Task description: Your copy of the data below must be exact and must leave out all pictures.

Data:
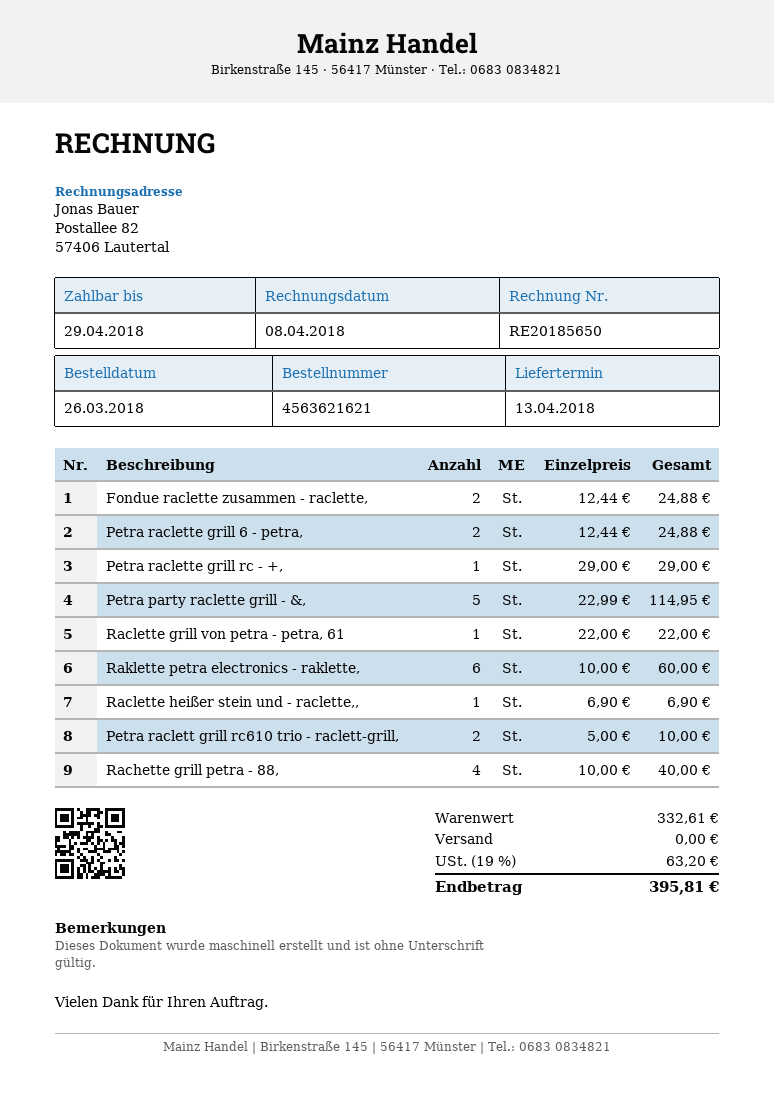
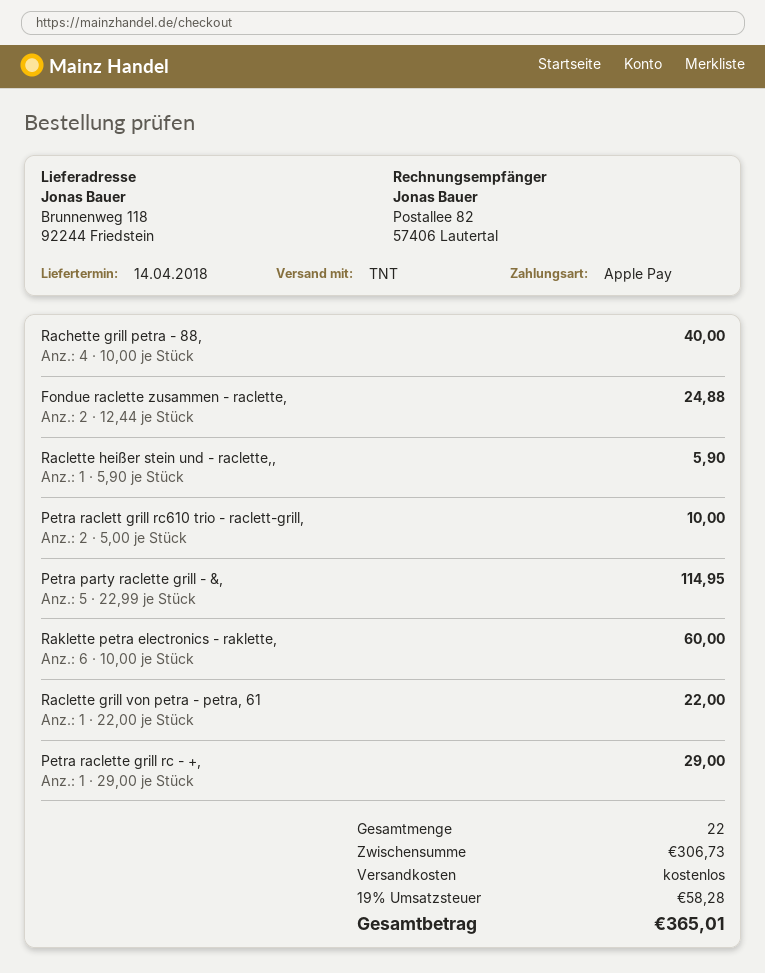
delivery date: 2018-04-13 -> 2018-04-14
Petra raclette grill 6 - petra,: 2 x 12.44 = 24.88 -> none
Raclette heißer stein und - raclette,,: 1 x 6.90 = 6.90 -> 1 x 5.90 = 5.90
subtotal: 332.61 -> 306.73
tax: 19% = 63.20 -> 19% = 58.28
total: 395.81 -> 365.01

Solution for this problem:
delivery date: 2018-04-13 -> 2018-04-14
Petra raclette grill 6 - petra,: 2 x 12.44 = 24.88 -> none
Raclette heißer stein und - raclette,,: 1 x 6.90 = 6.90 -> 1 x 5.90 = 5.90
subtotal: 332.61 -> 306.73
tax: 19% = 63.20 -> 19% = 58.28
total: 395.81 -> 365.01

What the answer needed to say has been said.